Segment Start: DATA SHOWN

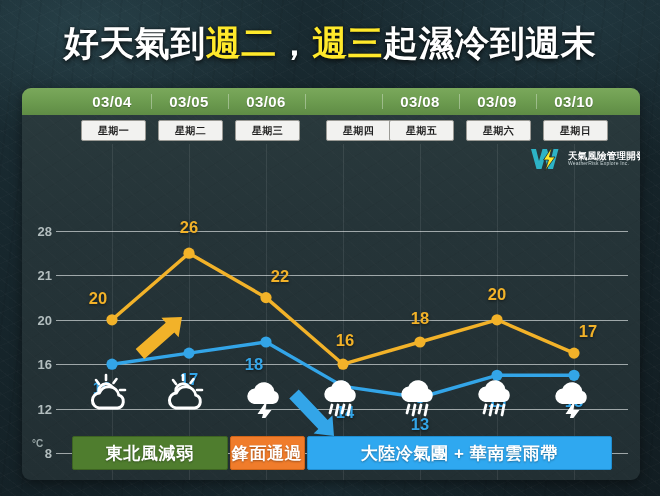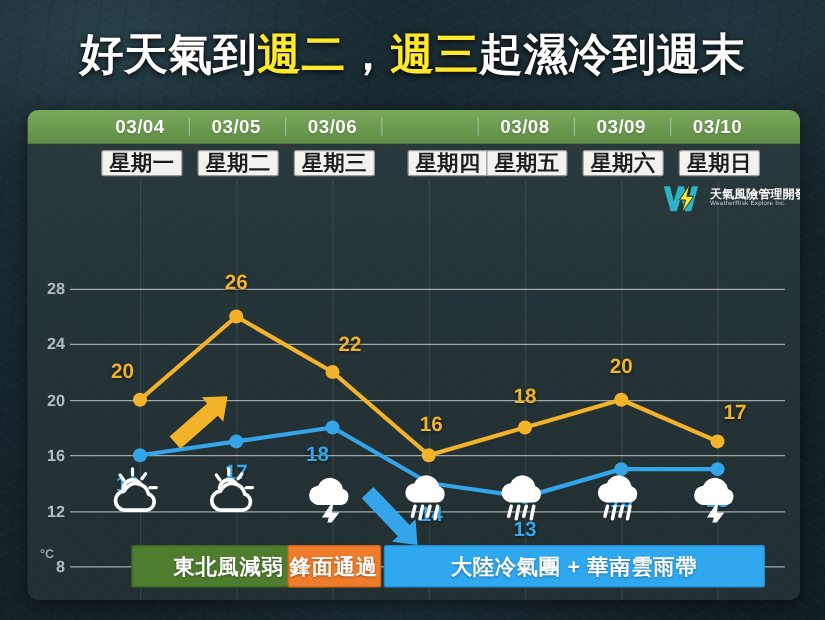"星期一" .wd-badge { font-size: 17px -> 10px }
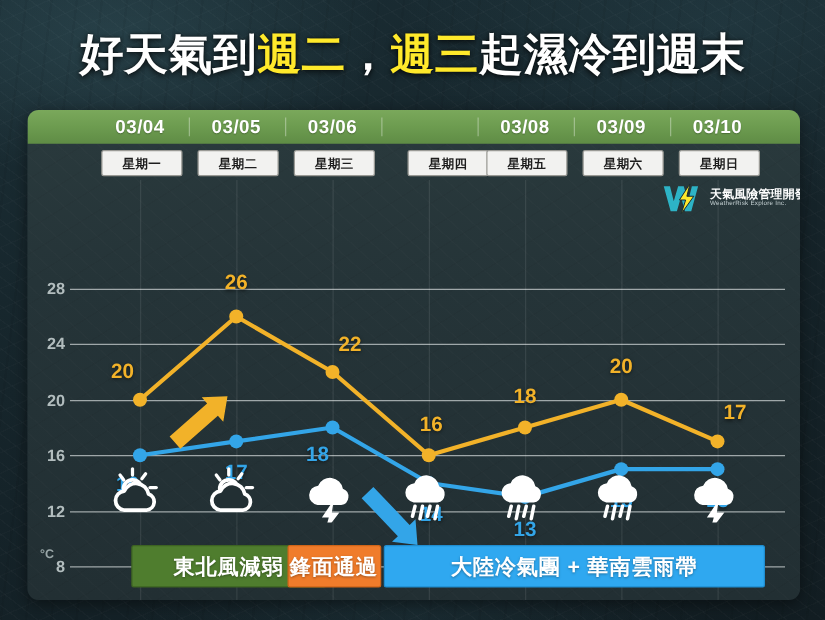"24" div.ytick { text: 24 -> 21 }
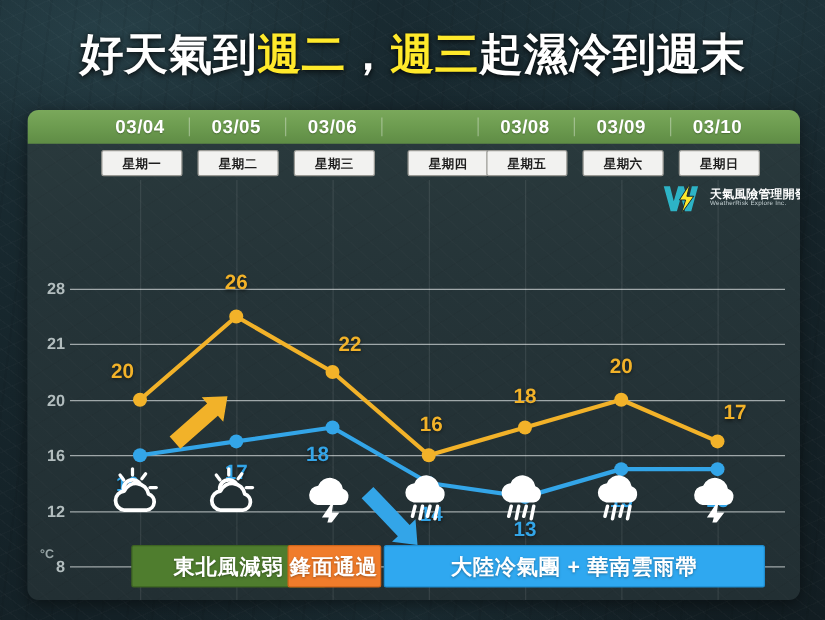"東北風減弱" div.lg-bar { margin-left: 33px -> none }
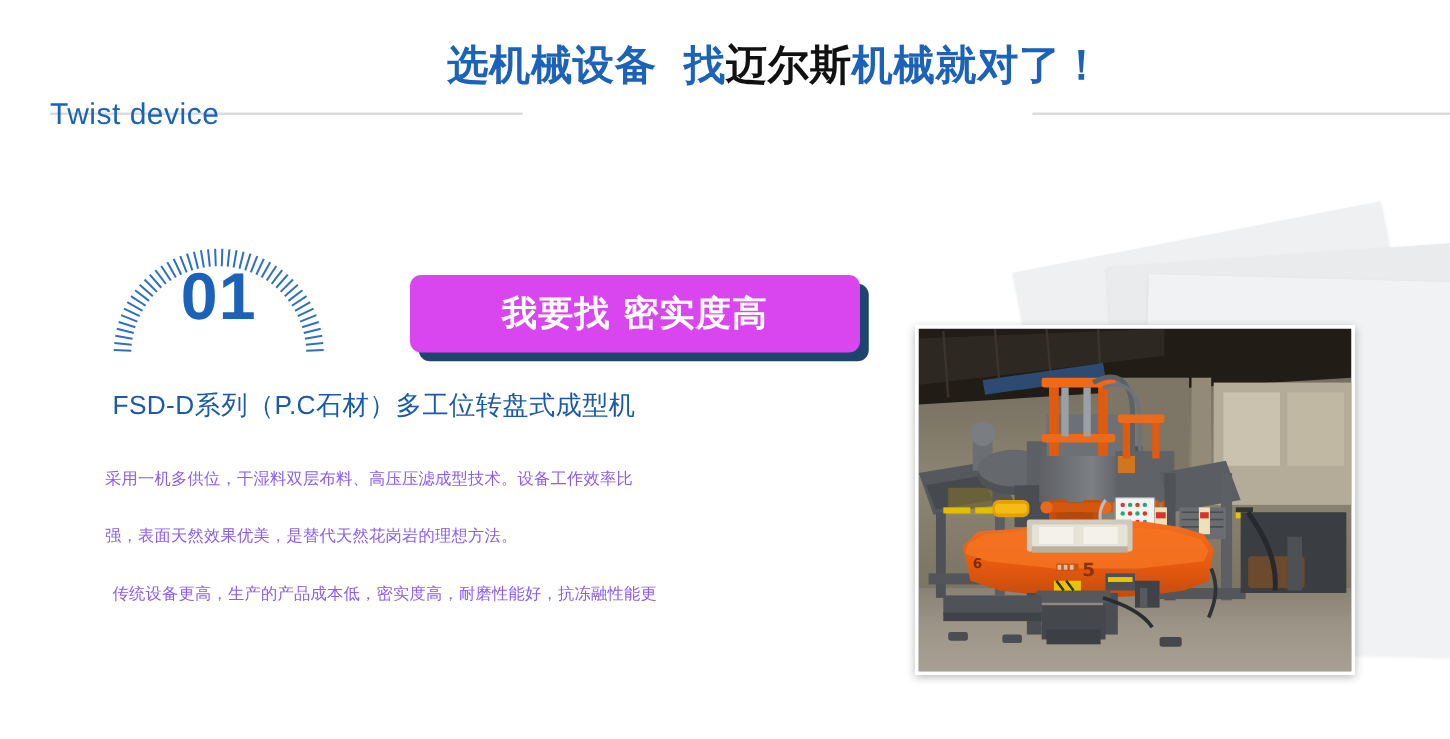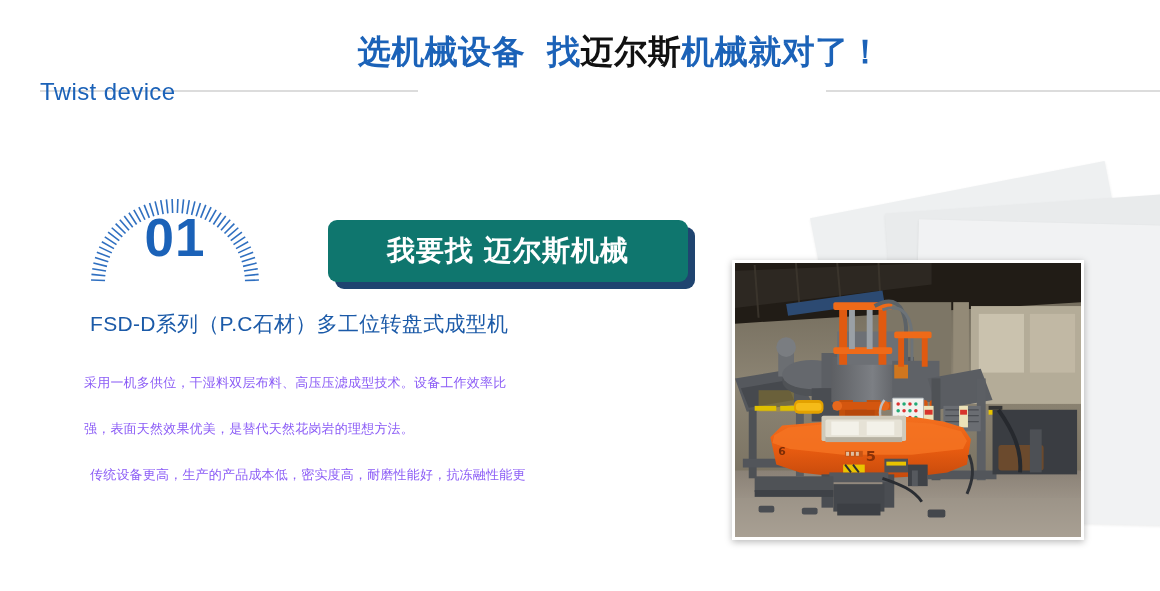"我要找" .cta-button { background: #0f766e -> #d946ef }
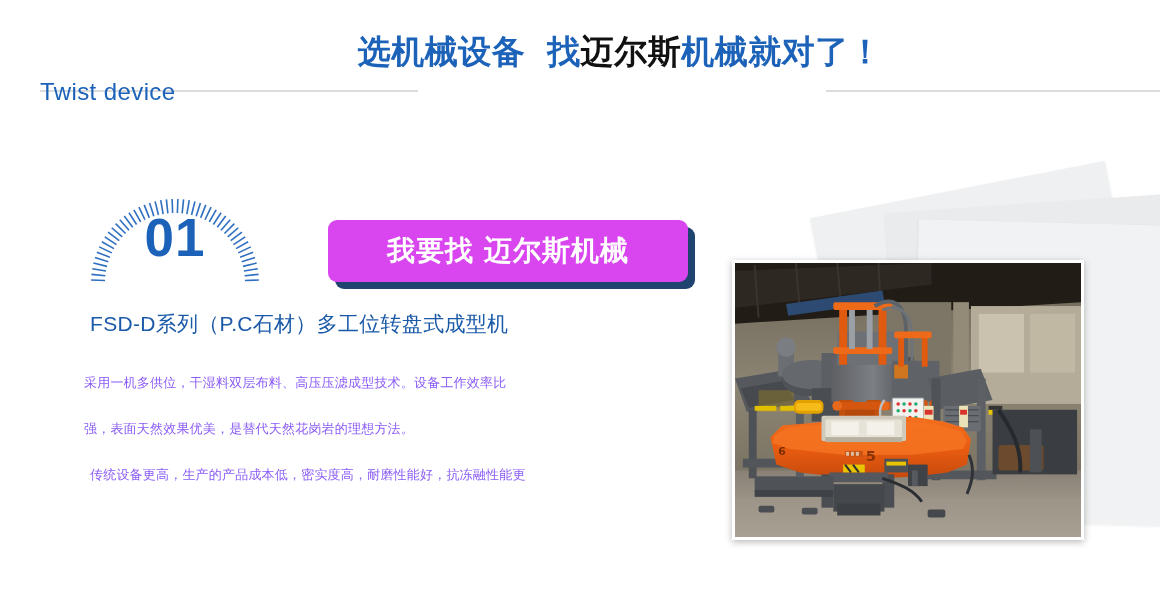"迈尔斯机械" span { text: 迈尔斯机械 -> 密实度高 }
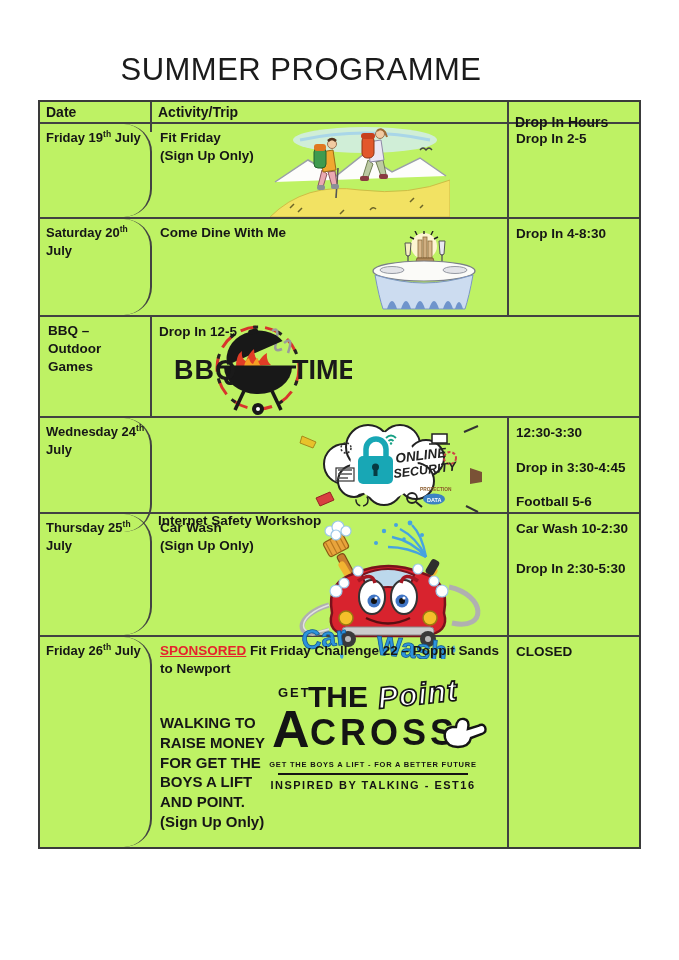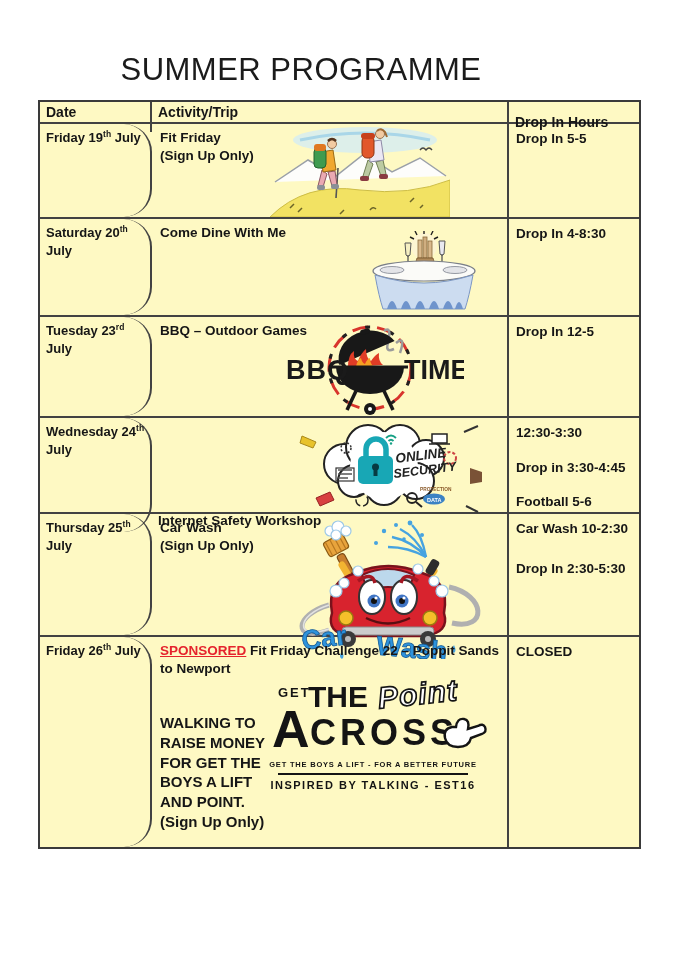"Date" .prog-table { background: #fef9c3 -> #bef264 }
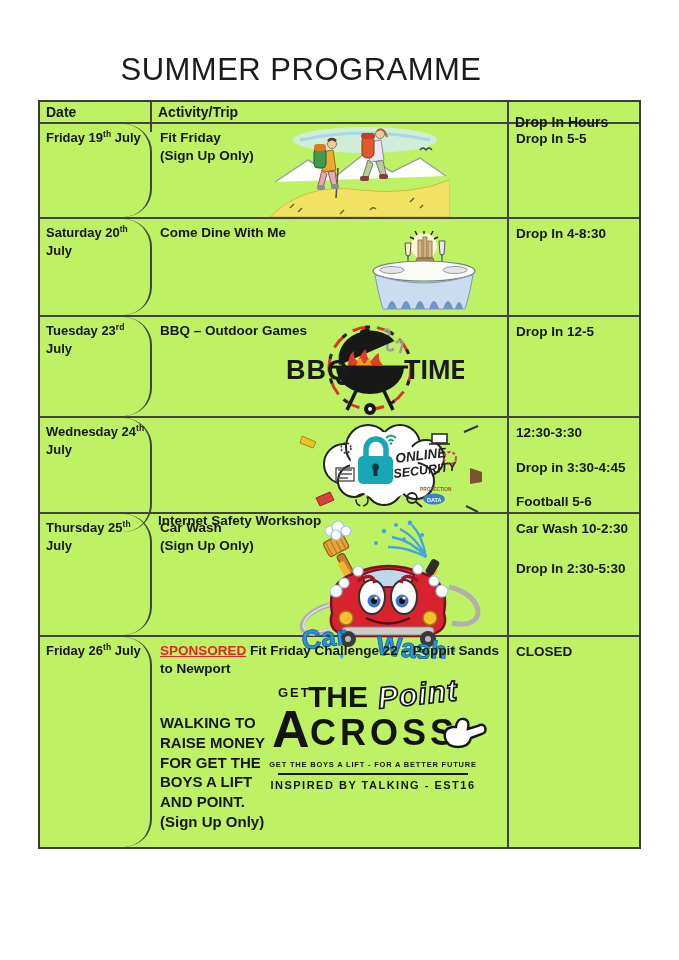"Drop In 5-5" div { text: 5-5 -> 2-5 }
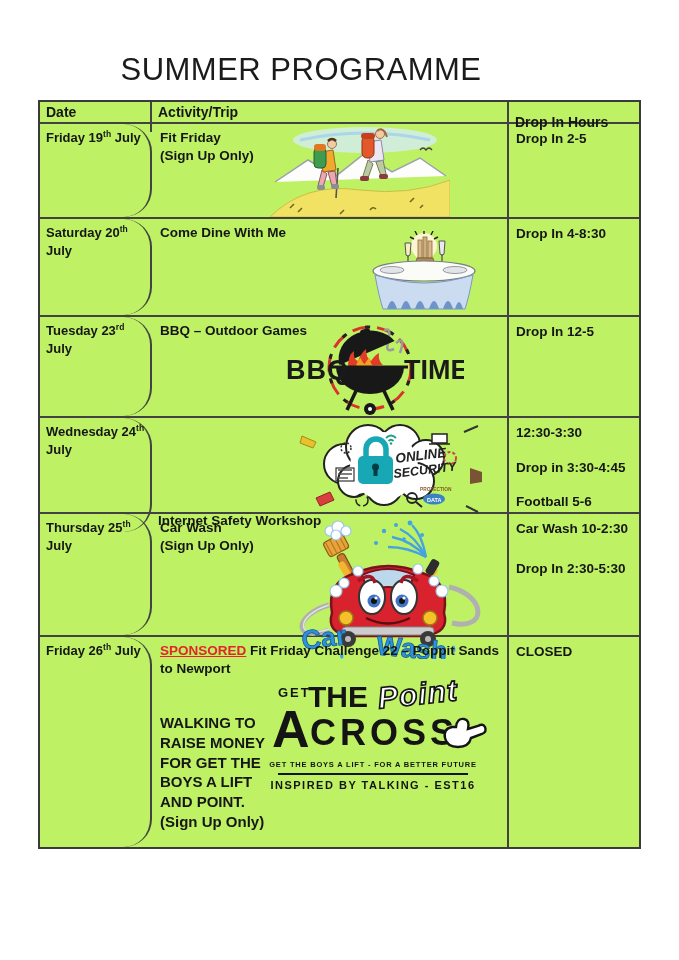"Tuesday 23rd July" div.cell { html: <div> <span>Tuesday 23</span><sup>rd</sup><span> July</span> </div> -> none }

Segment End: DATA SHOWN

▶ [PROBLEM]: Repeat the data word for word, excluding any image.

▶ [EXERCISE SOLUTION]:
"星期一" .wd-badge { font-size: 17px -> 10px }
"24" div.ytick { text: 24 -> 21 }
"東北風減弱" div.lg-bar { margin-left: 33px -> none }
"我要找" .cta-button { background: #0f766e -> #d946ef }
"迈尔斯机械" span { text: 迈尔斯机械 -> 密实度高 }
"Date" .prog-table { background: #fef9c3 -> #bef264 }
"Drop In 5-5" div { text: 5-5 -> 2-5 }
"Tuesday 23rd July" div.cell { html: <div> <span>Tuesday 23</span><sup>rd</sup><span> July</span> </div> -> none }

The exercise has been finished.